Silicon Valley Is Neither Model Nor Mirror

I’m having a difficult time with Carolyn Chen’s piece for The Atlantic purporting to show “what the anti-work discourse gets wrong”, and I think in part it’s because she seems to generalize from conversations she had with people who work in Silicon Valley.

Contrary to the new wisdom, work doeslove us back. That’s what I found while researching my new book, Work Pray Code, a study of work and spirituality in Silicon Valley tech firms, which are sometimes seen as models for American work culture. Despite professionals benefiting in several ways from our jobs, many of us talk about work as extractive: We say that we sell our souls at work; we describe it as draining. But in Silicon Valley, work is where many people findtheir souls. Over the course of five years, I interviewed more than 100 tech-industry professionals who echoed this sentiment. One young engineer, a former evangelical Christian who moved from Georgia to join a San Francisco start-up, told me that he had transferred his fervor for religion onto work. His company became his new faith community, providing him with the belonging, meaning, and mission that he’d once found in his church back home. In the fellowship of his start-up, he developed the faith that their enterprise social-networking app would “change the world.” The engineer was one of many people who described themselves as becoming more “whole,” “spiritual,” or “connected” because of work.
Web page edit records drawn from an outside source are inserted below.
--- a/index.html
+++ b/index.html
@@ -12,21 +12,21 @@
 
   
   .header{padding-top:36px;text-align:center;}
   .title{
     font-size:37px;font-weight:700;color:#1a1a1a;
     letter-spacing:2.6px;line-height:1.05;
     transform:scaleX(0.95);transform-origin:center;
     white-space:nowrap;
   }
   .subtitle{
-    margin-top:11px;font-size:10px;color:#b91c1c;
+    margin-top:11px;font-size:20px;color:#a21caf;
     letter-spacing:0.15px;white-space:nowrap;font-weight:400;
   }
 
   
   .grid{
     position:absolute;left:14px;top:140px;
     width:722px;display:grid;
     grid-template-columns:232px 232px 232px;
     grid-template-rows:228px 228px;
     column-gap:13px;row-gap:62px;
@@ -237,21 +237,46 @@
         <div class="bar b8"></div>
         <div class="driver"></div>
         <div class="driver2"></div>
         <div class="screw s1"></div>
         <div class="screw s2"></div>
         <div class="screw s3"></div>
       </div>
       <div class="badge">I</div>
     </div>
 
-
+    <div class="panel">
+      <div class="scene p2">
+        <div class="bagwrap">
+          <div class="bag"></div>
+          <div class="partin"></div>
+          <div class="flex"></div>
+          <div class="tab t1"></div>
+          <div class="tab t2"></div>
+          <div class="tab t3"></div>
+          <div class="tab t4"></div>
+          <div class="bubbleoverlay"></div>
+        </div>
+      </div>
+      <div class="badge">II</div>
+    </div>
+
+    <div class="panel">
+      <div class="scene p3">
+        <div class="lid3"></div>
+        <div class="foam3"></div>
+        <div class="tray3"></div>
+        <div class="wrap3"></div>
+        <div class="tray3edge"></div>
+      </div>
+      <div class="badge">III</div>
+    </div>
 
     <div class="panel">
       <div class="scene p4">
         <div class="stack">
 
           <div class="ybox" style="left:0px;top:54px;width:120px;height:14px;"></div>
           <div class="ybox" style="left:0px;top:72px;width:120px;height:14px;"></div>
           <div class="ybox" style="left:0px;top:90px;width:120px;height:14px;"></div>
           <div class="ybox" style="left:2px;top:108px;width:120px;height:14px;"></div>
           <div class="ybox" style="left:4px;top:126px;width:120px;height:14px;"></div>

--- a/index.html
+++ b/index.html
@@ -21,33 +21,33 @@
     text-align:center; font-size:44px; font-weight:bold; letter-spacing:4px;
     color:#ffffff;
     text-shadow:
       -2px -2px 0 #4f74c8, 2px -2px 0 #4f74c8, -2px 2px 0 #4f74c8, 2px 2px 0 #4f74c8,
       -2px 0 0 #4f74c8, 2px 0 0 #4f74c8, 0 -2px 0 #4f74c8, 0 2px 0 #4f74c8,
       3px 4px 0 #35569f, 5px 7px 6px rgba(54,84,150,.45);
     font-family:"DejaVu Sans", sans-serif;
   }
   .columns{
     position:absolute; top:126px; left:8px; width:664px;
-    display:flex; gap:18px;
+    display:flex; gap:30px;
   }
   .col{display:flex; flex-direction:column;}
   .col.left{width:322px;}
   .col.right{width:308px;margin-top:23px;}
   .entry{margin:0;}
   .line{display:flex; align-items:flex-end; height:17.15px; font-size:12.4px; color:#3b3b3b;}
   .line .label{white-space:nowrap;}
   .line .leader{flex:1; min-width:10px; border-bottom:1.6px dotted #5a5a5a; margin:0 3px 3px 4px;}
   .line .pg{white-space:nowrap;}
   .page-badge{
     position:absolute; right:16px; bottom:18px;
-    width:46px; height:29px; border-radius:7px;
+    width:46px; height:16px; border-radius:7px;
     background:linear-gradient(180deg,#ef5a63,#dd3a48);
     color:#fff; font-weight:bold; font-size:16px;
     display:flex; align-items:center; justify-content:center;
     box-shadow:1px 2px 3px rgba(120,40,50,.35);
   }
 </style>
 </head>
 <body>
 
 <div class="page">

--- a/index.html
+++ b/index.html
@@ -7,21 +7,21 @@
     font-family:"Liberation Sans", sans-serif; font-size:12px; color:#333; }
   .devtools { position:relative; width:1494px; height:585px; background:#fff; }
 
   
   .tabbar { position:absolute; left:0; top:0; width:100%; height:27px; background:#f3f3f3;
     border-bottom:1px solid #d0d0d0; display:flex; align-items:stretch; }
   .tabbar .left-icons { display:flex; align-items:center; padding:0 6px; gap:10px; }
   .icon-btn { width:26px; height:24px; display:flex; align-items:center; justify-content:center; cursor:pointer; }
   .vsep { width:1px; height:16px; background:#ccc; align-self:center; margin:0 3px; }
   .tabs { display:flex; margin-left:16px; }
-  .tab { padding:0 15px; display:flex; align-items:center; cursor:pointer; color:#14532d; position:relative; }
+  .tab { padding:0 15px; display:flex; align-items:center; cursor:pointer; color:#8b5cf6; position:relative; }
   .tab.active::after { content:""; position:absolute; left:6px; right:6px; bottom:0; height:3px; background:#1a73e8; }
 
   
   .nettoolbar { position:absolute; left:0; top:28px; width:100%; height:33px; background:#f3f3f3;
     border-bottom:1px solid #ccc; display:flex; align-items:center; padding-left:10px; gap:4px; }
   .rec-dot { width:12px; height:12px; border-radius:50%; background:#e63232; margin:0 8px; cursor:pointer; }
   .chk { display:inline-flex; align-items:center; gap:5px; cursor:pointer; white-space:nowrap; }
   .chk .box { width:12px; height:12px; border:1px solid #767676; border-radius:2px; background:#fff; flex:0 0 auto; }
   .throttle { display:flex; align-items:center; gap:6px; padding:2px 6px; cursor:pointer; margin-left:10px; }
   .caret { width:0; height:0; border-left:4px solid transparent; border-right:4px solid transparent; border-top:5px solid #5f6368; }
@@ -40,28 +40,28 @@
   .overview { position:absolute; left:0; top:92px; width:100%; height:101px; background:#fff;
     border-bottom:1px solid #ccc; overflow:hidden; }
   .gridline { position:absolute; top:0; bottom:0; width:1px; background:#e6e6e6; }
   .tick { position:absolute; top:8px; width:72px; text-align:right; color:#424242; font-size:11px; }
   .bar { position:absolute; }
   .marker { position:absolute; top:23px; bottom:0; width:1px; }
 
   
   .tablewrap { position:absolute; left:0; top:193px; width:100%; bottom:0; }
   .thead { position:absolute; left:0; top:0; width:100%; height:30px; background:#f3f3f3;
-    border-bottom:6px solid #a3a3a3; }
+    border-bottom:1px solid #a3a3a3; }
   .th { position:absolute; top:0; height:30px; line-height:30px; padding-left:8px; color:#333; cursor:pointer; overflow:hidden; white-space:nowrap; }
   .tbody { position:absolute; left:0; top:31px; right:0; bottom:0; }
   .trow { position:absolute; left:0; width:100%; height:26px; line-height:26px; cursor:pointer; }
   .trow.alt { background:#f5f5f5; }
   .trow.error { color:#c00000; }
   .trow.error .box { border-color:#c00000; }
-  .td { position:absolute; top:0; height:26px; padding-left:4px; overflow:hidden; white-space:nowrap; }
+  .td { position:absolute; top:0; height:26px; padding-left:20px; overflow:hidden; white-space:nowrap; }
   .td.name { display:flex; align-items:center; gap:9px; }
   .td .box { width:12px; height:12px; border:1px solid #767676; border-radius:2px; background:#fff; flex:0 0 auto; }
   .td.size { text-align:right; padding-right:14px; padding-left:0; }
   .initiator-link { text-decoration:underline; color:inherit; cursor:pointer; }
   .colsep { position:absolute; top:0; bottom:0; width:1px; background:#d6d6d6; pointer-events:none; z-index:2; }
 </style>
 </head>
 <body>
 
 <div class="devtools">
It might seem from this that she’s distancing the Silicon Valley work ethic from that of others, given that she mentions how people describe their jobs, but the bulk of the piece appears to be suggesting that these complaints we have about work are lies we tell ourselves. In reality, Chen seems to be saying, we love work—and, per the above, it loves us back.

That last bit especially is ludicrous. The mere fact that human resource professionals claim they create environments where workers can “be that fulfilled person”, or that their job is to “nourish peoples’ souls when they are working so hard”; or the fact that Silicon Valley behemoths “bring in Buddhist teachers and have dedicated meditation rooms”, or provide senior leaders with “spiritual advisers”—none of this is proof that work loves us, let alone loves us back.

Silicon Valley is not the world of work that most people experience, in pretty much any way, shape, or form. The religious fervor with which the denizens of Silicon Valley see themselves and their “callings” is a kind of lunacy; it’s not Chen’s new religion. It’s a cult.

The fact that “70 percent of professionals said that their sense of purpose is defined by their work” doesn’t confirm that most workers in general view work the way Silicon Valley does. That people find their purpose in work doesn’t mean they find their fulfillment there. That they find their purpose in work might not be because work is satisfying an existential need but because our society doesn’t let people find their “purpose” anywhere other than work. We are very nearly required to do so.

That same survey cited by Chen also found that “nearly two-thirds of US-based employees we surveyed said that COVID-19 has caused them to reflect on their purpose in life” and “nearly half said that they are reconsidering the kind of work they do because of the pandemic”. This is not a sign that people consider it fulfilling that they’ve little choice in that their job is their purpose.

One of the problems with the way Silicon Valley has “pioneered” some sort of woo-woo work place wellness program is that it treats the problem of existential dissatisfaction as an individualized problem of personal actualization. To paraphrase Jonathan Malesic today (who was speaking of burnout), the answer to this existential dissatisfaction isn’t individualized; it has to be more collective.

To be fair, my problem is that I don’t understand what Chen is after, because on that one hand I think she misconstrues the “purpose” thing. On the other hand, Chen, too, sees that the answers can’t come from the individual.

Even for those of us who have started looking elsewhere for fulfillment by starting a new hobby, taking a sabbatical, or securing a better, more meaningful job, all of these solutions leave the theocracy of work intact. These individual actions do nothing to change a system that concentrates all of its material, social, and spiritual rewards in the institution of work. The only way to reorient is by revitalizing and building shared “houses of worship” outside of work, changing the structures that organize our fulfillment. These houses of worship would have to claim our time, energy, and devotion like work does. We would have to sacrifice and submit to their demands, as we do for work. We would have to build communities of belonging, together seeking meaning and purpose outside of our productive labor. These houses of worship needn’t be only religious ones; they could also be our co-ops, neighborhoods, unions, reading groups, or political clubs—anything in the panoply of civic organizations that can help us visualize human flourishing that rises above a company’s bottom line.

Yes, to all of this. What I can’t seem to grasp is why Chen thinks that the way Silicon Valley thinks about work is the same as the way everyone else thinks about work. There’s a certain sort of messianic culture in and around Silicon Valley, and I do think many people there truly believe in what they are doing. That’s simply not true for everyone else.

Do most people not want to be bored at work? Do they not want to feel like they are wasting their time? Do they want to feel some degree of satisfaction? Sure. But I simply don’t think it’s the case that most people actually want work to be the source (originally I typo’d “course”, which does also fit) of their purpose. They see it as their purpose because we’ve given them no choice in the matter.